「男子は理系科目が得意で、女子は文系科目が得意」というイメージを持っている方も多いと思います。OECDによる学習到達度調査によると、男子は数学や科学の問題で、女子は読解力の問題で正答率が高くなっており、この言説はあながち間違いとは言えません。
一方で、日本の女子の数学・科学の正答率は、諸外国の男子の正答率をはるかに上回っており、男女差よりも環境が重要であることがわかります。
さらにベネッセ教育研究所の「第5回学習基本調査」(2015年)によると、理系科目への興味や関心は小学生では男女差がほとんど見られないこともわかっています。特に小学生女子は国語よりも理科が好きな子の割合が多いです。
ところが、高校生になると男女ともに自身が理系だと認識している割合が小学生より減っていることが、東京大学社会科学研究所・ベネッセ教育総合研究所の「子どもの生活と学びに関する親子調査」から読み取れます。中学校からは理系科目の難易度が上がり、さらに女子の場合は「女の子は文系」という指導上のバイアスが加わるため、「数学は苦手だけど、理科は好き」という女子たちも文系を選んでいる可能性がありそうです。

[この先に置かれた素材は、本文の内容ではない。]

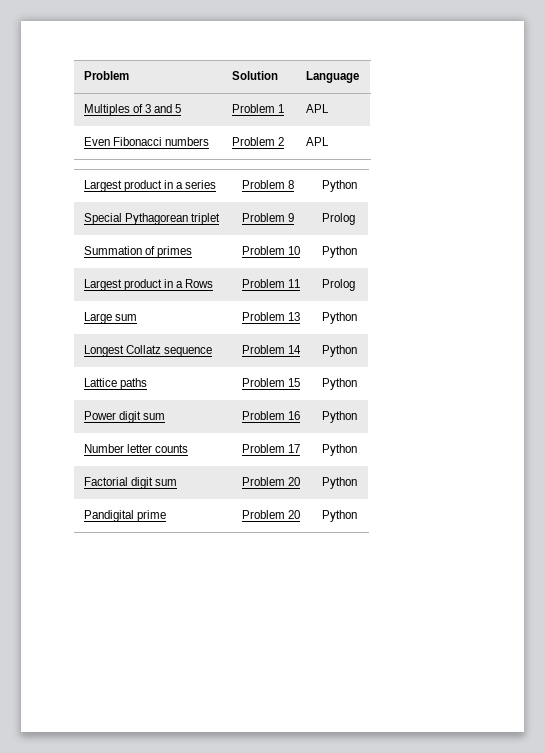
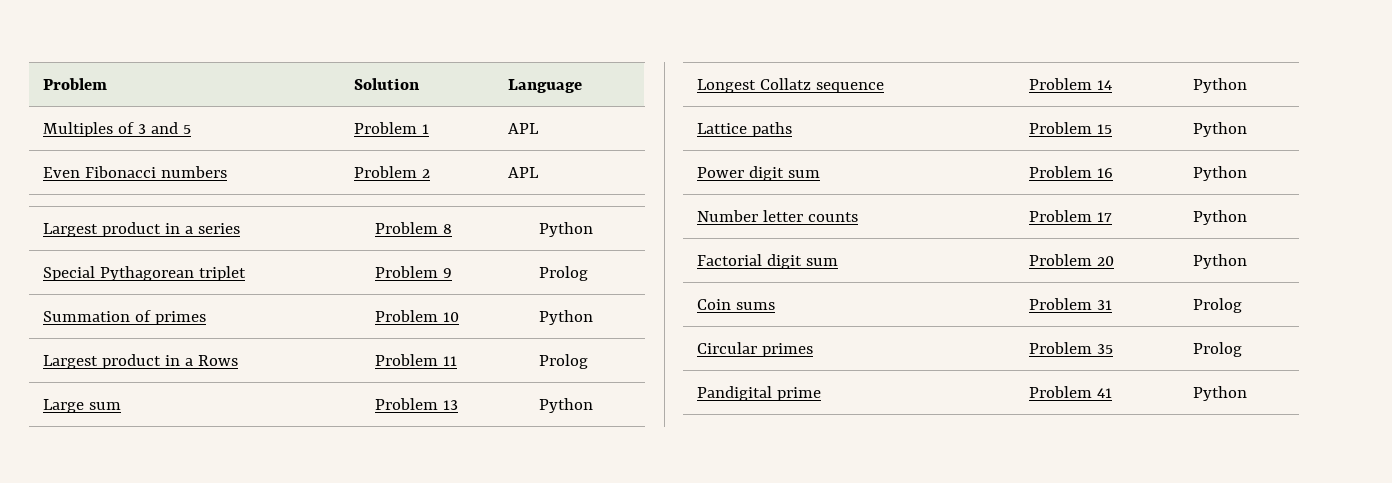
+ Coin sums | Problem 31 | Prolog
+ Circular primes | Problem 35 | Prolog
- Pandigital prime | Problem 20 | Python
+ Pandigital prime | Problem 41 | Python

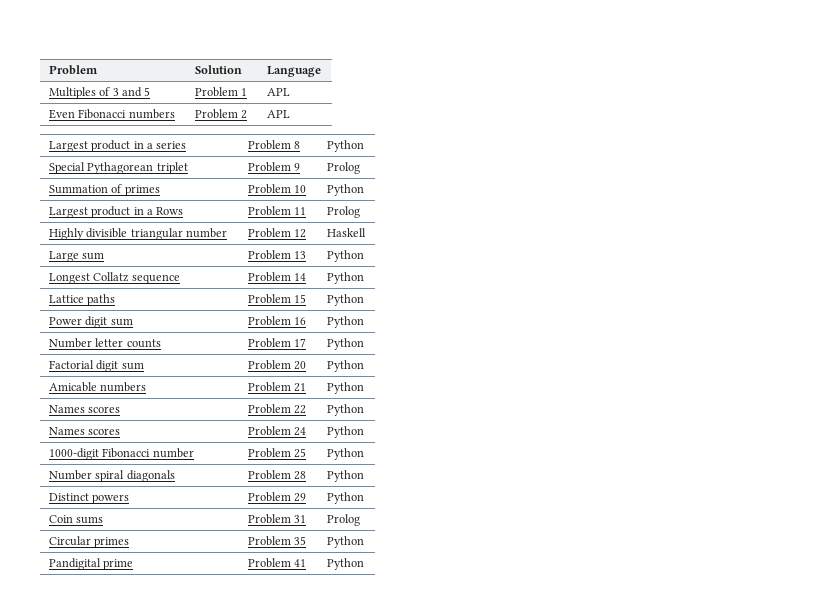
+ Highly divisible triangular number | Problem 12 | Haskell
+ Amicable numbers | Problem 21 | Python
+ Names scores | Problem 22 | Python
+ Names scores | Problem 24 | Python
+ 1000-digit Fibonacci number | Problem 25 | Python
+ Number spiral diagonals | Problem 28 | Python
+ Distinct powers | Problem 29 | Python
- Circular primes | Problem 35 | Prolog
+ Circular primes | Problem 35 | Python

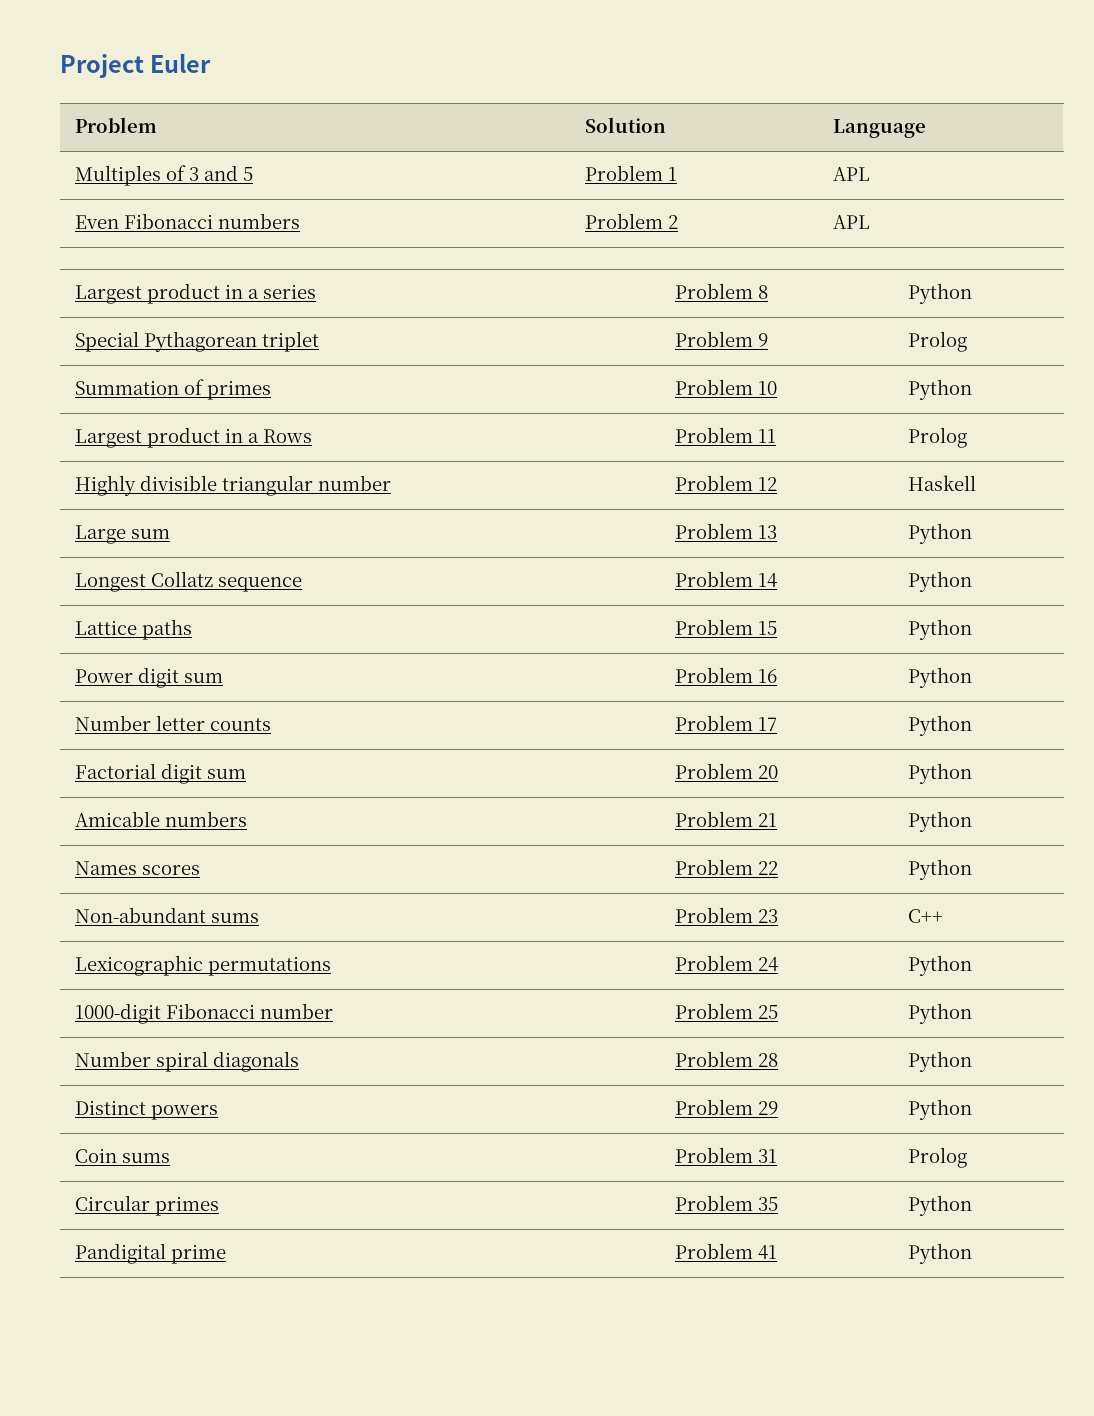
+ Project Euler
- Names scores | Problem 24 | Python
+ Non-abundant sums | Problem 23 | C++
+ Lexicographic permutations | Problem 24 | Python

男の子はミニカーや戦隊もの、女の子はおままごとやお人形遊び
こうしたジェンダーバイアスはなぜ生まれるのでしょうか。以前、子ども向けのロボット教室を開いているとあるNPO代表の女性に話を聞いたところ、
「教室に参加するのは男の子ばかりで、女の子の保護者からは『女の子でも参加できますか?』という問い合わせが来る。男女は関係ないのに……」
と嘆いていました。
男の子はミニカーや戦隊ものが好きで、女の子はおままごとやお人形遊びを好むというように、私たちは子どもの頃からジェンダーバイアスに晒されています。親世代もそのように育てられたため、子どもにも無意識のうちに男らしさや女らしさを刷り込んでしまうのでしょう。
しかしこうした小さな積み重ねによって、女の子が理系分野に興味を持つ機会も、男の子が女性が得意とされてきた分野に親しむ機会も失われてしまいます。“男だから、女だから”ではなく、子どもたちが興味のあるものに触れさせて、知的好奇心を伸ばしていくことが大切です。
性別にとらわれない文理選択は、働き方の問題を解決する糸口になる
このようにジェンダーバイアスは日本社会において根深くはびこっています。例えば大学の医学部で行われていた不正入試問題。「女性は出産や育児で離職が多く、長時間労働にも耐えられない。医師の数を確保するためには、男性を多く入学させるべき」などの理由で、一部の大学が女性や多浪生に対して一律の減点措置を行っていたことが明らかになりました。
これは医学部生や医師だけの問題ではありません。女性が出産や育児の全てを担い、男性は家庭を犠牲にして長時間労働を行うという働き方は日本全体に当てはまります。その結果、女性が能力を発揮できず、男性が働きすぎで疲弊し、日本の労働生産性は非常に低いものとなっています。
もし誰もが、男女を問わず適材適所で能力を発揮することができたら、個人の働きやすさだけでなく、労働生産性の向上にもつながるはずです。性別にとらわれない文理選択は、日本が抱える働き方の問題を解決する糸口となるのではないでしょうか。もし学校の進路指導で「女子なんだから…」と言われることがあれば、保護者さまからもしっかり反論していただきたいと願っています。